(Exercise prompt):
Find the line in the entries below that contains "1996: 7750 -> 8600". Repeat it exactly, and every line after it through the line that contains "2000: none -> 8200".

[[ Information provided, beginning ]]

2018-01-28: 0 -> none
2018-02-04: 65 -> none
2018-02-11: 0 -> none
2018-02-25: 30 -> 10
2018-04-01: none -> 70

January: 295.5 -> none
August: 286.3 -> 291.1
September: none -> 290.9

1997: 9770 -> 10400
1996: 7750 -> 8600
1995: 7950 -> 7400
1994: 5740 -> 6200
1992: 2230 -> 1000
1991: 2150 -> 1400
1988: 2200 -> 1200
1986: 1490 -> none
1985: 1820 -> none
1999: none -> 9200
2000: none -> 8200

[[ Information provided, end ]]
[[ Information provided, beginning ]]

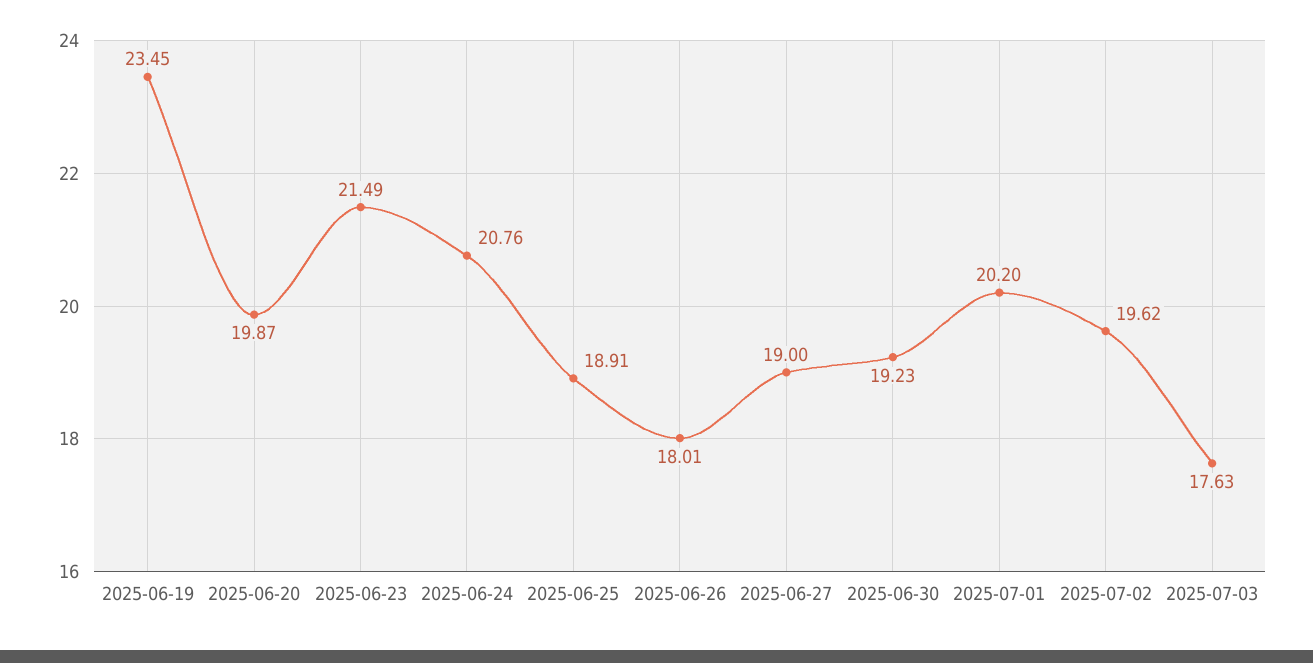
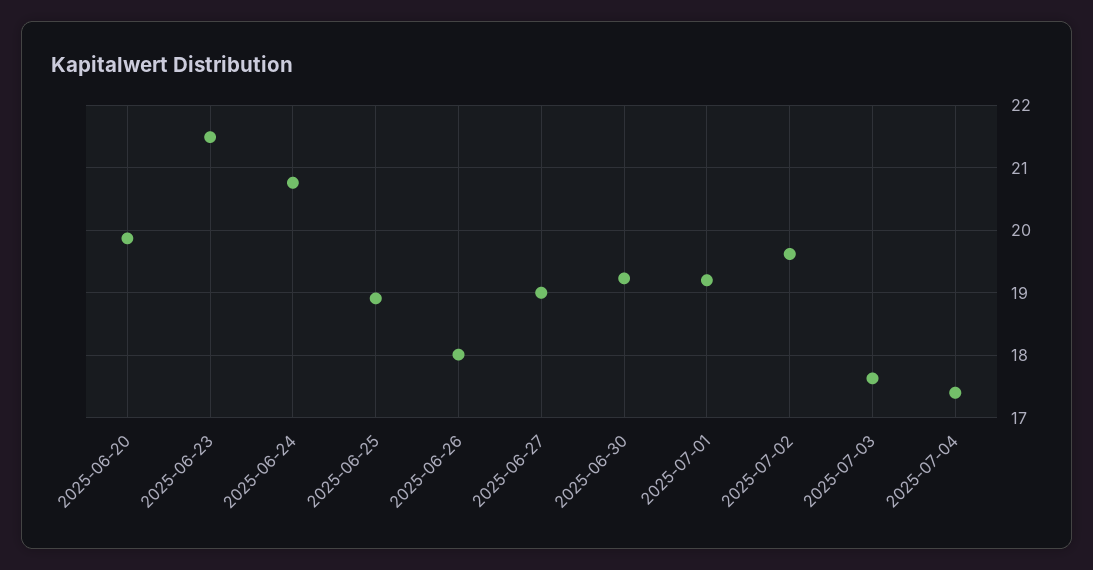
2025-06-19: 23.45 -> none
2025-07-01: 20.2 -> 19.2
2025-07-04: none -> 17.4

[[ Information provided, end ]]
[[ Information provided, beginning ]]

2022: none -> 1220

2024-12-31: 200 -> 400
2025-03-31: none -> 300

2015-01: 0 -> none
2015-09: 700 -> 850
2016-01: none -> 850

[[ Information provided, end ]]

(Solution for this task):
1996: 7750 -> 8600
1995: 7950 -> 7400
1994: 5740 -> 6200
1992: 2230 -> 1000
1991: 2150 -> 1400
1988: 2200 -> 1200
1986: 1490 -> none
1985: 1820 -> none
1999: none -> 9200
2000: none -> 8200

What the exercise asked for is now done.